Untitled (Google Maps) sits on the ground floor of the new Whitney Museum of Contemporary Art, a glass temple to vegetable-driven cooking that’s increasingly caught on in New York. All that smack dab in the middle of the human crush of glorified day drinking, family outings, and tourist throngs curious about the High Line that is the Meatpacking District. Food aside, it’s simply a gorgeous place to take it all in.
Space in New York, in almost any capacity, feels like an extreme luxury, so to see Untitled’s soaring ceilings and uninhibited glass enclosure is like walking into the foyer of an unexpectedly wealthy friend and thinking daaaaaaayum. Good on ya, Danny Meyer.

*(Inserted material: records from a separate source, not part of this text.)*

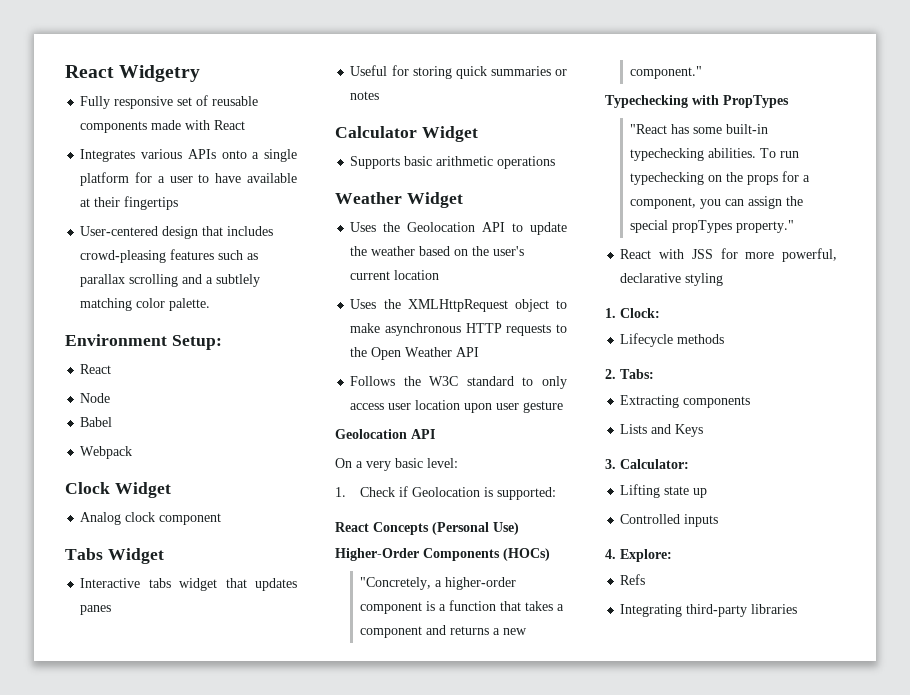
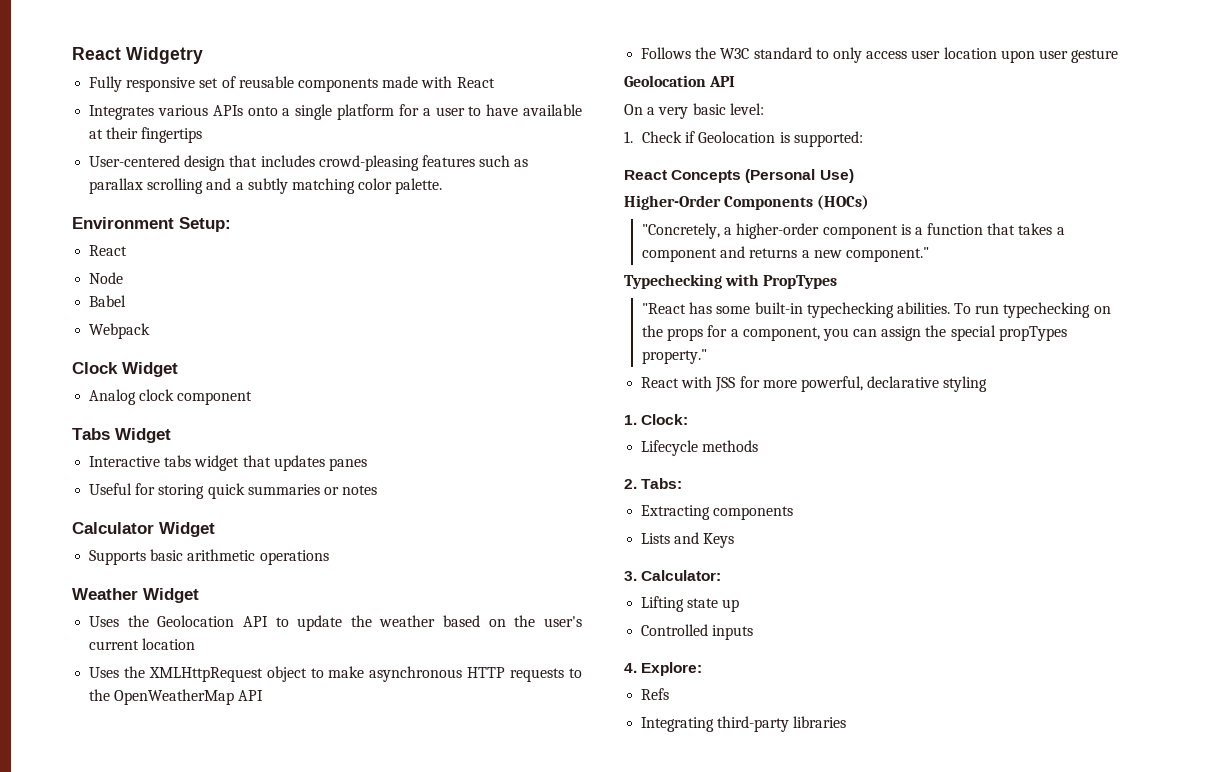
- User-centered design that includes crowd-pleasing features such as parallax scrolling and a subtlely matching color palette.
+ User-centered design that includes crowd-pleasing features such as parallax scrolling and a subtly matching color palette.
- Uses the XMLHttpRequest object to make asynchronous HTTP requests to the Open Weather API
+ Uses the XMLHttpRequest object to make asynchronous HTTP requests to the OpenWeatherMap API

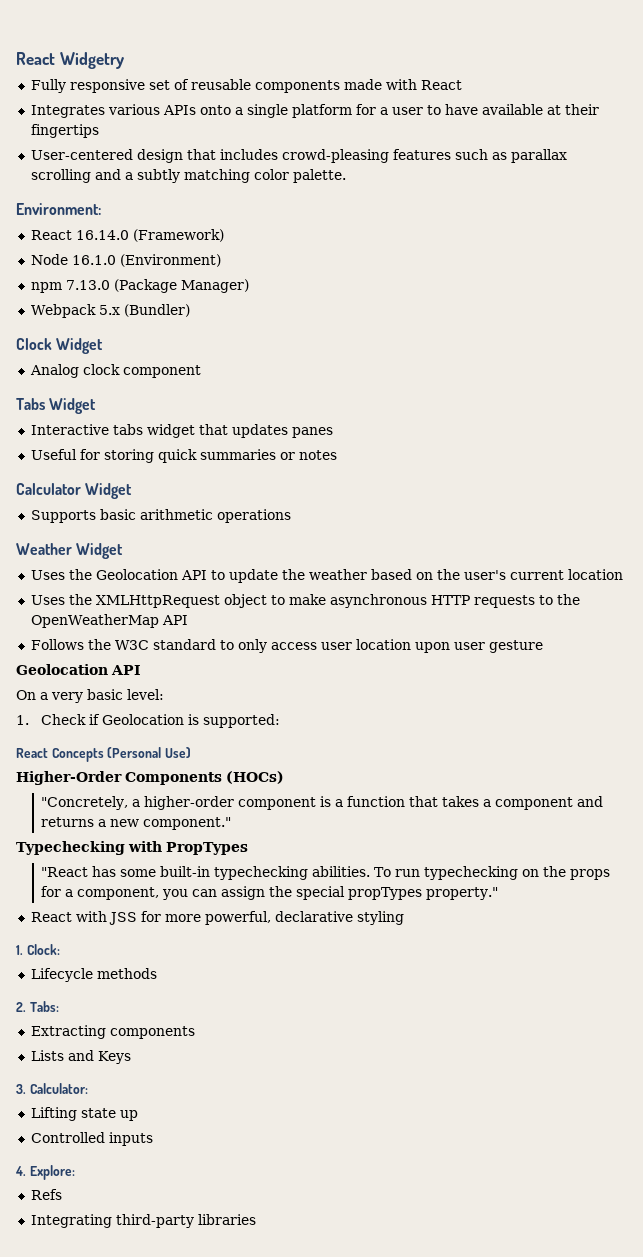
- Environment Setup:
- React
+ Environment:
+ React 16.14.0 (Framework)
- Node
- Babel
+ Node 16.1.0 (Environment)
+ npm 7.13.0 (Package Manager)
- Webpack
+ Webpack 5.x (Bundler)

Michael Anthony, Gramercy Tavern’s head impresario, oversees the kitchen. Union Square Hospitality Group is behind the venture, as well as the upstairs cafe.
The food is meant to share, portions relatively small, the plating bordering on minimalist, the flavors a dance of sharp and broad and muted. There’s spice but only barely (the chili in the leeks), there’s an earthy chlorophyllic sweetness on full blast (the kale & sugar snap peas in the fried & roast chicken salad), there’s rich crab umami in the crispy croquettes, smeared with aioli.
The lobster toast distills the abundance of a buttery, celery-infused roll into a few small bites. I’m a man of indulgence, so I’m not crazy about the fact when lobster rolls are tiny (see: Son of a Gun), but I guess I can live with that because they are fucking delicious. The flatbread – meh.
We rounded out the meal with peanut butter crunch cake, with a drizzle of berry compote. Beautiful to look at, and mad tasty, surprisingly airy. I don’t quibble about these things, but I wonder if there isn’t something heavier to ground the meal after all that healthy eating. Maybe some banana pudding, like Wayne Thiebaud’s painting hanging just a few floors up.